→ To do: In the entries below, find the line with "Value of MRD" and the line with "color: #14532d ->", then retype both and everything between them exactly. Do not copy the pictures.

→ Data for the task:
....
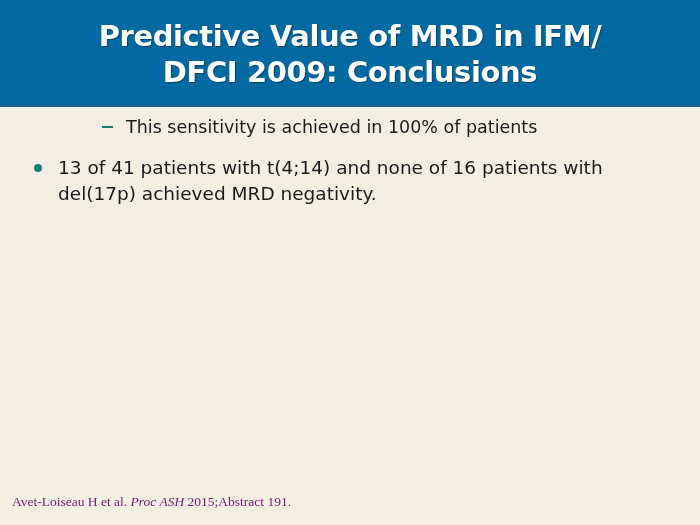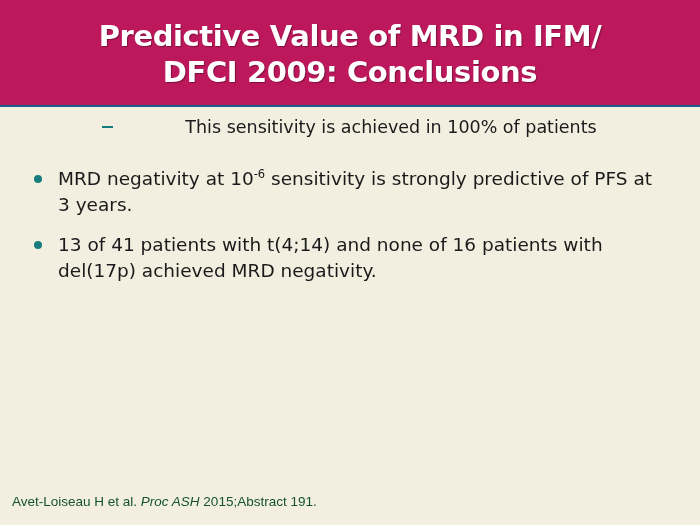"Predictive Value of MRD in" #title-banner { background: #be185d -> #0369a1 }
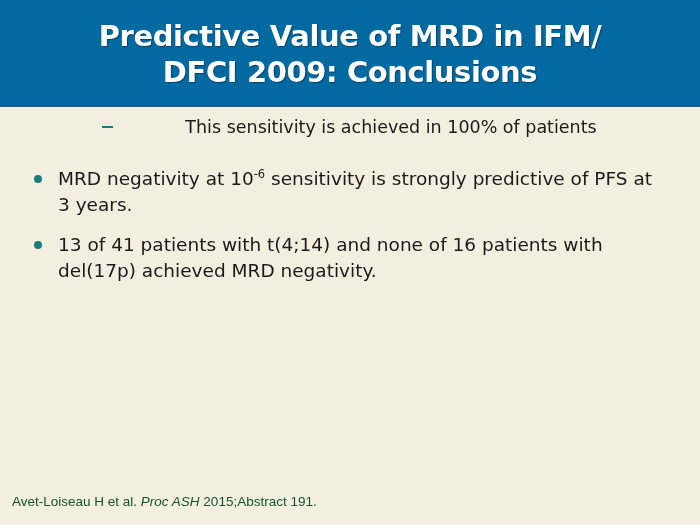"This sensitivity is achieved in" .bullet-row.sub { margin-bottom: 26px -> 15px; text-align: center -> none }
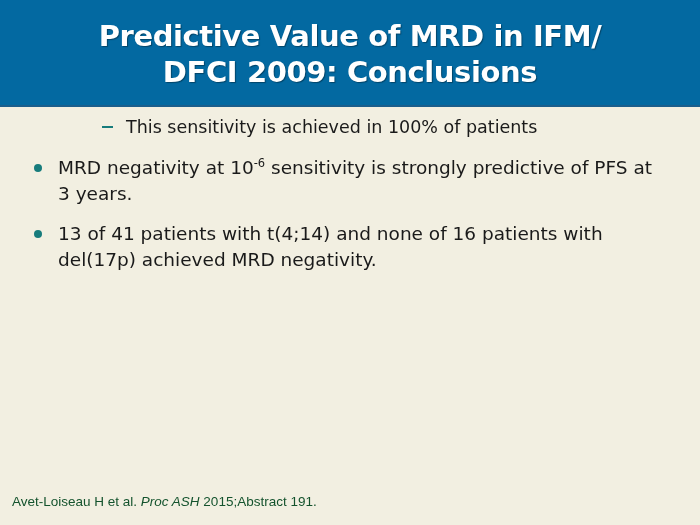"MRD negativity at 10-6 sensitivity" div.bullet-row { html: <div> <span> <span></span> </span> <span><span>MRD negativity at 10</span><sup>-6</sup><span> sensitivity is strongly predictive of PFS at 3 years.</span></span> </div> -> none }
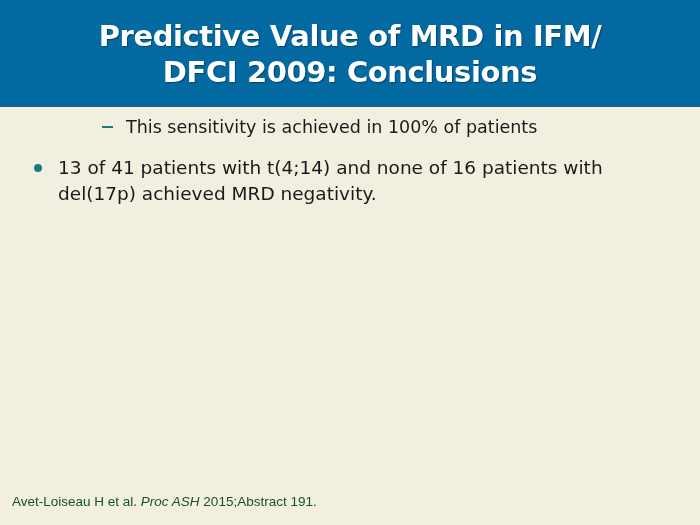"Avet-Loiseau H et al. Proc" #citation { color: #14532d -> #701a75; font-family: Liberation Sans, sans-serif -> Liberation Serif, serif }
....
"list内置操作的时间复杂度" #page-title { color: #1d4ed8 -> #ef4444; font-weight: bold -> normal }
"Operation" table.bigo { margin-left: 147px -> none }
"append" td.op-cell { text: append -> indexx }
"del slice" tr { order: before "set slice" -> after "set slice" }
....
→ Solution for this exercise:
"Predictive Value of MRD in" #title-banner { background: #be185d -> #0369a1 }
"This sensitivity is achieved in" .bullet-row.sub { margin-bottom: 26px -> 15px; text-align: center -> none }
"MRD negativity at 10-6 sensitivity" div.bullet-row { html: <div> <span> <span></span> </span> <span><span>MRD negativity at 10</span><sup>-6</sup><span> sensitivity is strongly predictive of PFS at 3 years.</span></span> </div> -> none }
"Avet-Loiseau H et al. Proc" #citation { color: #14532d -> #701a75; font-family: Liberation Sans, sans-serif -> Liberation Serif, serif }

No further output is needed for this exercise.